For another, the Constitution gives Congress the power to legislate as to citizenship (U.S. Const. art. I § 8 cl.4). It's done so a few times over the past 200 years, most recently with the 1952 Immigration and Naturalization Act, with big post-9/11 changes in 2003 (8 U.S.C. § 1401 et seq.). The Supreme Court has historically given Congress, INS, Homeland Security, and ICE, the BIA, and Customs and Border Protection -- as opposed to the States, the Executive Branch, or the Supreme Court itself -- huge deference in immigration and citizenship matters for two reasons. First, the Constitution is very clear that Congress has full and sole authority to deal with immigration and citizenship. Second, immigration and citizenship are national security concerns. This second factor has long influenced Supreme Court decisions, even pre-9/11, such as in cases where visitors were denied visas because of their real or perceived connections to Communists; see, e.g., Kleindienst v. Mandel, 208 U.S. 753 (1972).
Changing the details about how immigrants can obtain visas or become citizens happens pretty frequently, but it's always done by act of Congress, or via an Executive Branch agency to which Congress has given the authority to do so. But changing the basic criteria for what makes a person a citizen is a question that's so fundamentally Constitutional that, when Congress wrote the Immigration and Naturalization Act of 1952:
The following shall be nationals and citizens of the United States at birth:. . . they totally cribbed their language directly from the 14th Amendment:
(a) a person born in the United States, and subject to the jurisdiction thereof
All persons born or naturalized in the United States, and subject to the jurisdiction thereof, are citizens of the United States and of the State wherein they reside.To re-iterate, then. By the Constitution and by federal statute (and likely by various agency regulations as well), being born in the U.S., regardless of the status of either of your parents, makes you a U.S. citizen.

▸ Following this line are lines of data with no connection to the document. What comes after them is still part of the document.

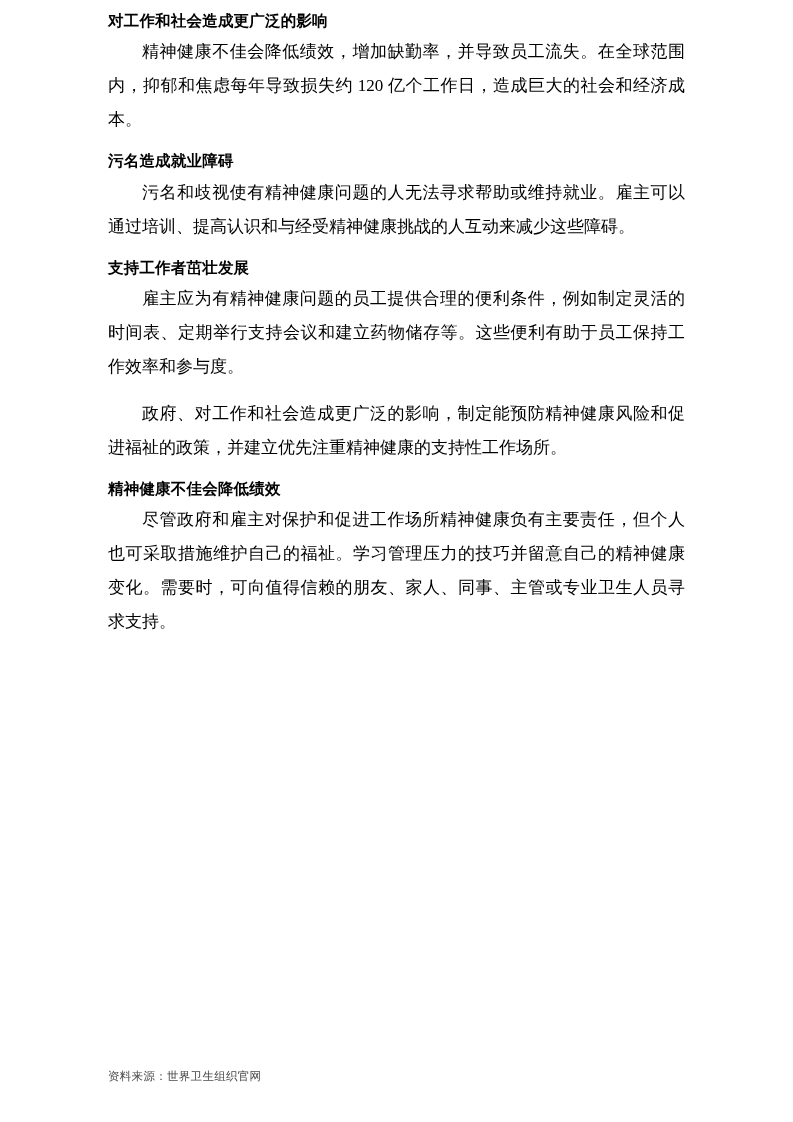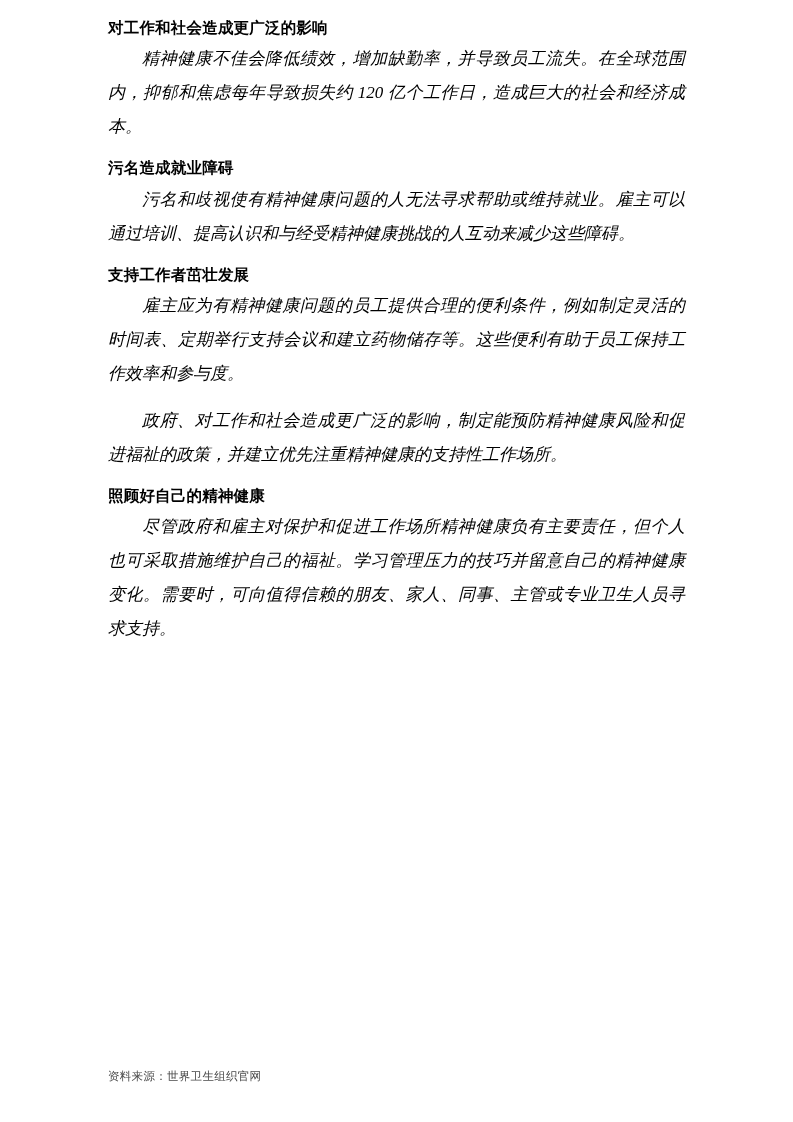--- a/index.html
+++ b/index.html
@@ -61,7 +61,7 @@
   }
   
   .section-block:first-child h2.section-heading {
-    margin-top: 11px;
+    margin-top: 4px;
   }
 </style>
 </head>

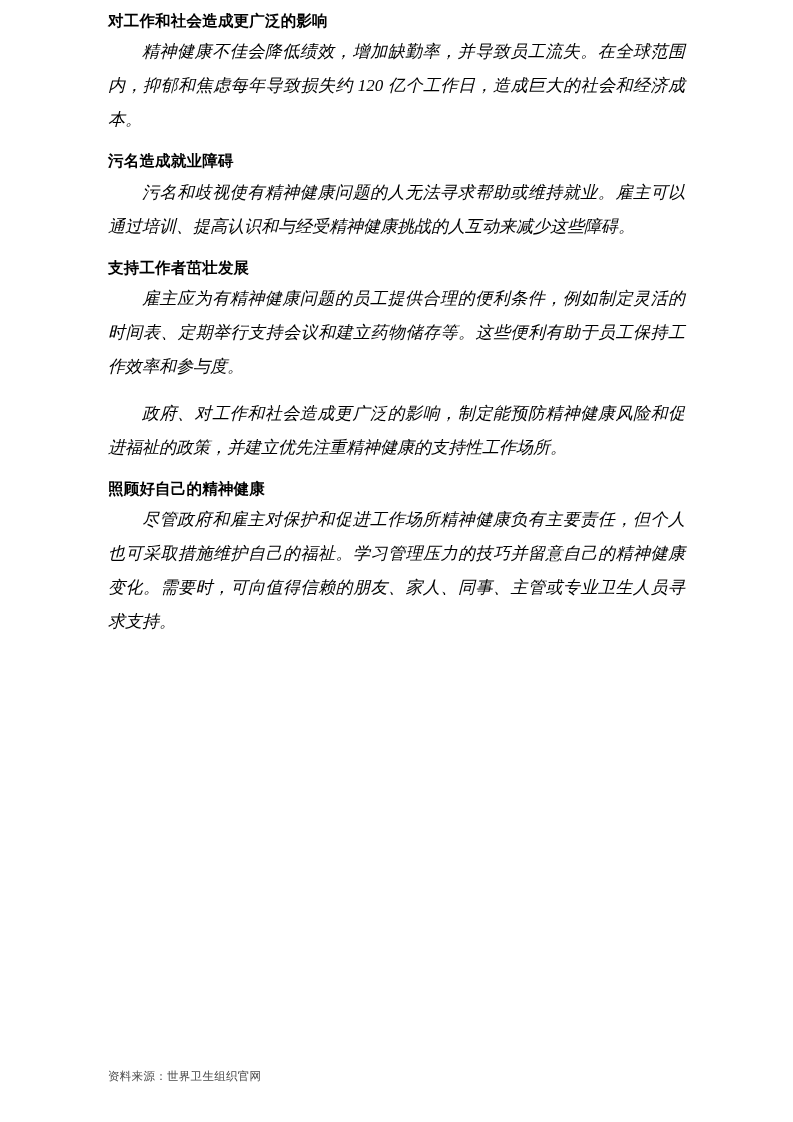--- a/index.html
+++ b/index.html
@@ -48,7 +48,6 @@
     text-align: justify;
     text-justify: inter-ideograph;
     color: #000000;
-    font-style: italic;
   }
   .footer-note {
     position: absolute;

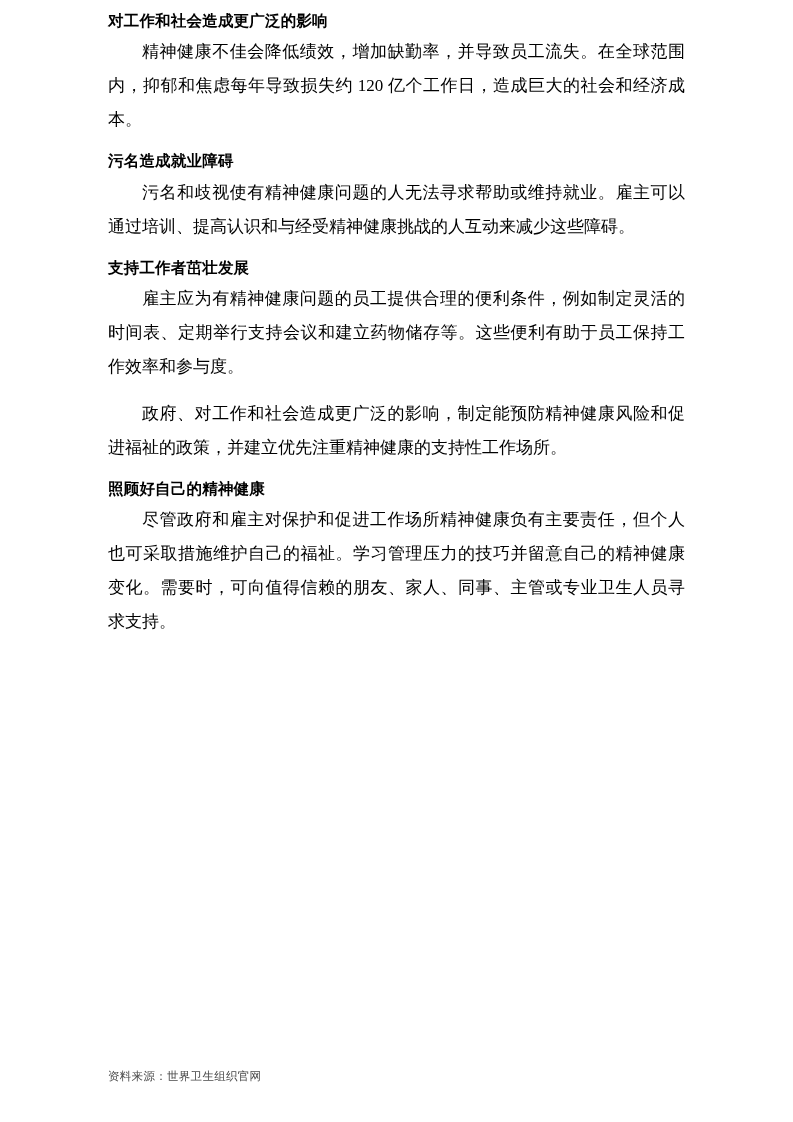--- a/index.html
+++ b/index.html
@@ -90,7 +90,7 @@
     </section>
 
     <section class="section-block">
-      <h2 class="section-heading">照顾好自己的精神健康</h2>
+      <h2 class="section-heading">精神健康不佳会降低绩效</h2>
       <p class="para">尽管政府和雇主对保护和促进工作场所精神健康负有主要责任，但个人也可采取措施维护自己的福祉。学习管理压力的技巧并留意自己的精神健康变化。需要时，可向值得信赖的朋友、家人、同事、主管或专业卫生人员寻求支持。</p>
     </section>
 

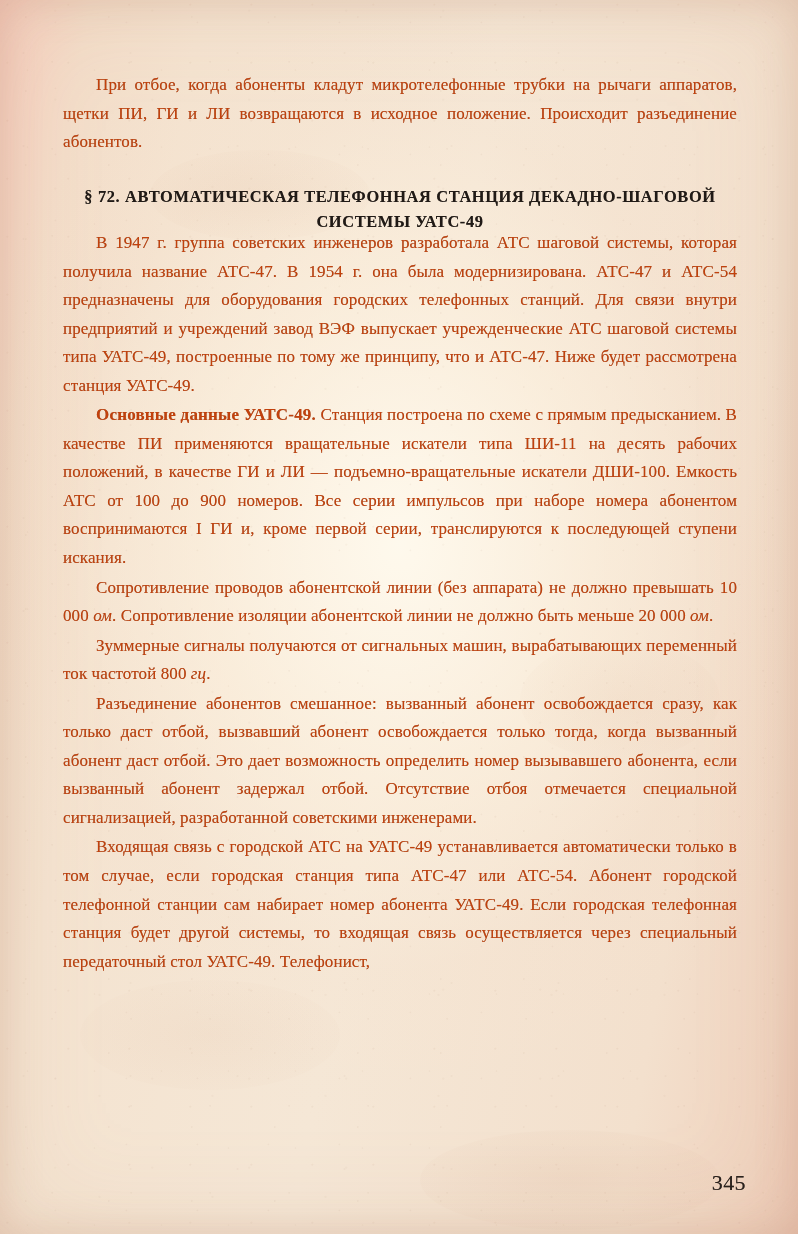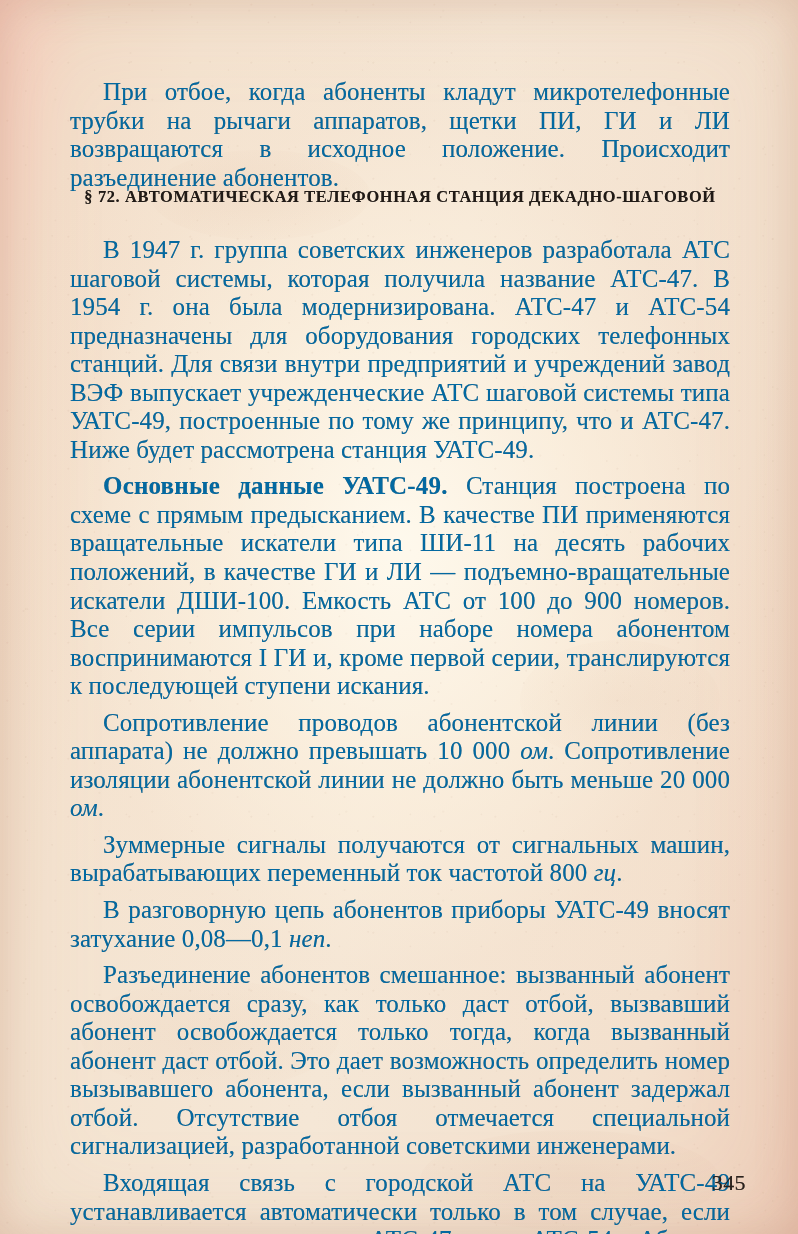--- a/index.html
+++ b/index.html
@@ -76,13 +76,13 @@
   }
 
   p.para {
-    margin: 8px;
-    font-size: 25px;
+    margin: 1px;
+    font-size: 17px;
     line-height: 28.55px;
     text-align: justify;
     text-indent: 33px;
     letter-spacing: 0.1px;
-    color: #0369a1;
+    color: #c2410c;
     text-shadow: 0 0 0.55px rgba(36,29,25,0.40);
   }
 

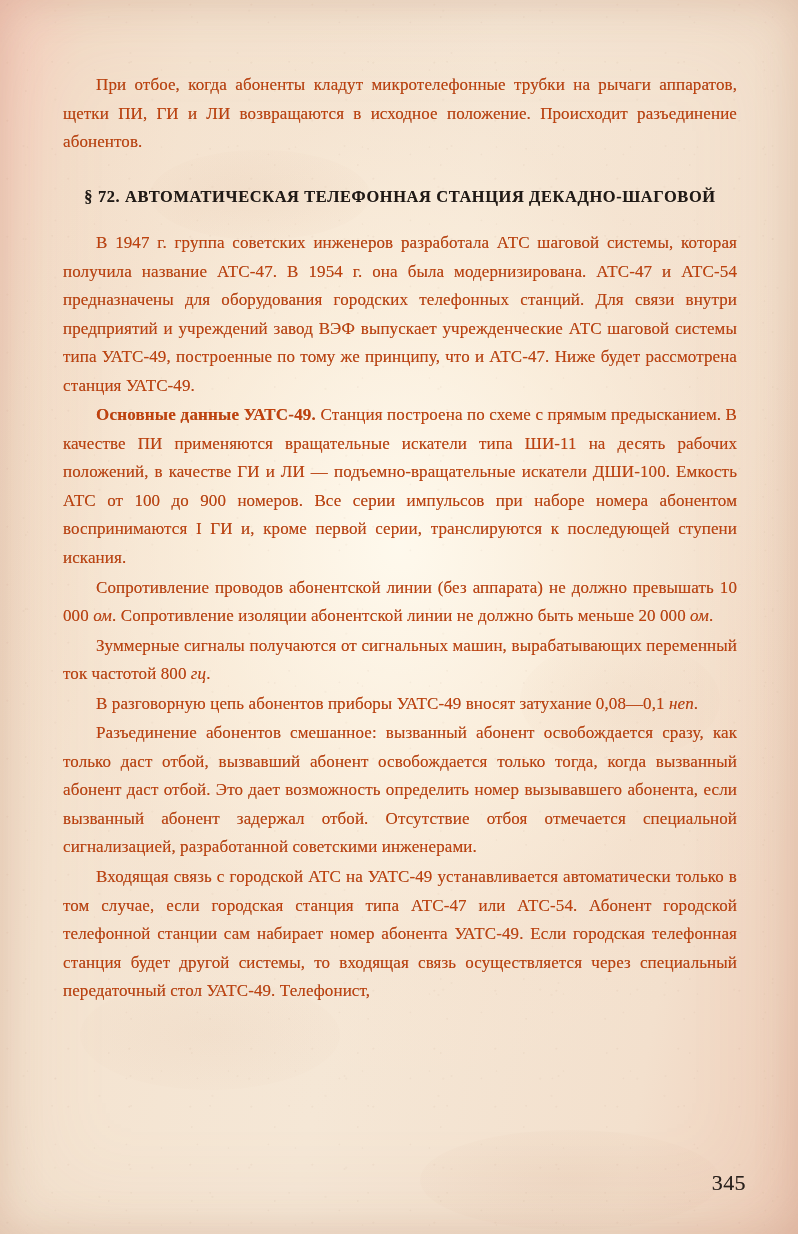--- a/index.html
+++ b/index.html
@@ -161,6 +161,7 @@
     <div class="slot-heading">
       <h2 class="section-heading">
         <span class="hd-line-1">§ 72. АВТОМАТИЧЕСКАЯ ТЕЛЕФОННАЯ СТАНЦИЯ ДЕКАДНО-ШАГОВОЙ</span>
+        <span class="hd-line-2">СИСТЕМЫ УАТС-49</span>
       </h2>
     </div>
 

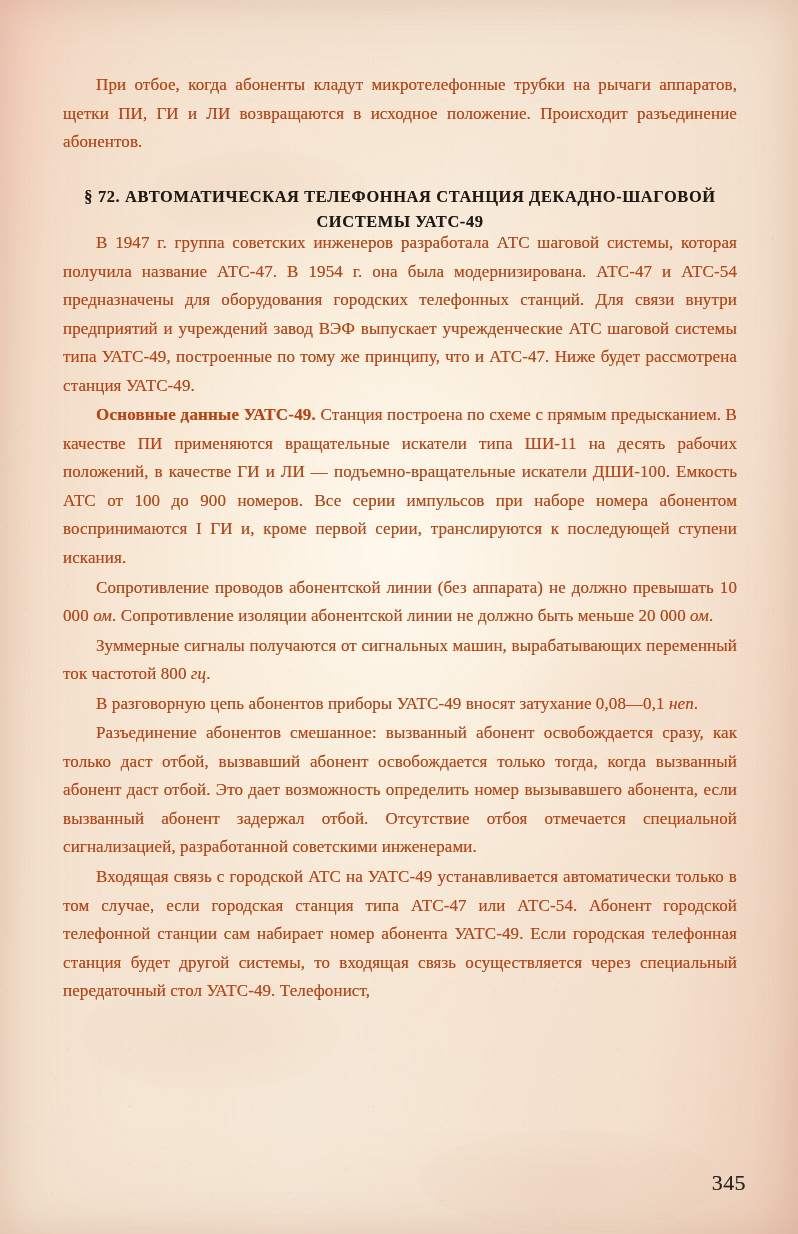--- a/index.html
+++ b/index.html
@@ -177,7 +177,6 @@
       <p class="para"><span>Зуммерные сигналы получаются от сигнальных машин, вырабатывающих переменный ток частотой 800 </span><i class="run-unit">гц</i><span>.</span></p>
 
 
-      <p class="para"><span>В разговорную цепь абонентов приборы УАТС-49 вносят затухание 0,08—0,1 </span><i class="run-unit">неп</i><span>.</span></p>
 
       <p class="para">Разъединение абонентов смешанное: вызванный абонент освобождается сразу, как только даст отбой, вызвавший абонент освобождается только тогда, когда вызванный абонент даст отбой. Это дает возможность определить номер вызывавшего абонента, если вызванный абонент задержал отбой. Отсутствие отбоя отмечается специальной сигнализацией, разработанной советскими инженерами.</p>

My point, and I do have one, is that meddling in the matters of re-defining citizenship is not only something that shouldn't be taken lightly, but as a practical matter it's also something that simply cannot be taken lightly. It'll take a Constitutional amendment to change the definition. But wait!
Bills to challenge the fact that citizenship is granted as a birthright in this country have been perennial nonstarters in Congress, although the current legislation has 91 co-sponsors. As with other issues surrounding immigration, however, some state legislatures still might act, if only in hopes of bringing this issue before the Supreme Court (NPR).Now, to get the easy snark out of the way: Aren't these the same types of people who complain about so-called activist judges legislating from the bench?
For another -- well, no really, it's all about the easy snark. Passing a state law just to see what the Supreme Court will do with it is a colossal waste of time and grief. States are not allowed to legislate about American citizenship. Don't believe me? Well, do you have a passport? Who issues passports, your state or the State Department? When you return from a trip abroad, do you go through a state customs control or a U.S. customs control?
Dig out your Constitution again, folks: the Supremacy Clause (U.S. Const. Art VI, § 2) is pretty darn clear about it, no matter where you fall on the spectrum of constitutional originalism versus textualism versus strict constructionism versus living constitutionalism. If you want to re-define or eliminate birthright citizenship, you've chosen a hard row to hoe, 'cause it'll take a constitutional amendment to see it done.
I'll wrap up with a few questions about implementation and enforcement. Right now, your state-issued birth certificate is proof of your citizenship. It's a sine qua non for obtaining a passport. While a passport is sorta the international proof of citizenship, you don't need one just for living and working in the U.S. That is, your passport is proof of American citizenship as to the rest of the world; your birth certificate is proof of American citizenship as to the federal government. But we're gonna run into some circular problems if your birth certificate, proving birth in a U.S. state, is no longer proof of citizenship sufficient to include in an application for a passport. In short, which will be enough to prove citizenship? Does this make your birth certificate meaningless, or your passport, or both?
So the deal, if we eliminate birthright citizenship, would be that you can't be an American unless your parents are American. (Straw poll and a quick aside: how many of my readers would not be American under such a rule? Both my parents are naturalized Americans. Would this change retroactively deny my citizenship, or could I apply for amnesty?) To get a citizenship-proving document, will a person have to prove her parents' citizenship? What if only one parent is a citizen? What if they're not married? What if the one citizen parent is dad (yes, it makes a difference)? What if there's only one parent at all, whether mom is a single mother by choice, or dad's not available for any number of reasons? What if the only parent is dad? What if both parents are dead, or cannot be found, or are stateless?
Would you have to get your birth certificate from the federal government now, since a state cannot issue a national identification document? Won't this lead to something like a mandatory ID card issued by the federal government? How does eliminating birthright citizenship make for less government, government that's less intrusive?
You can't propose eliminating birthright citizenship until you address these questions, and I'd like to see some intellectually honest answers to them.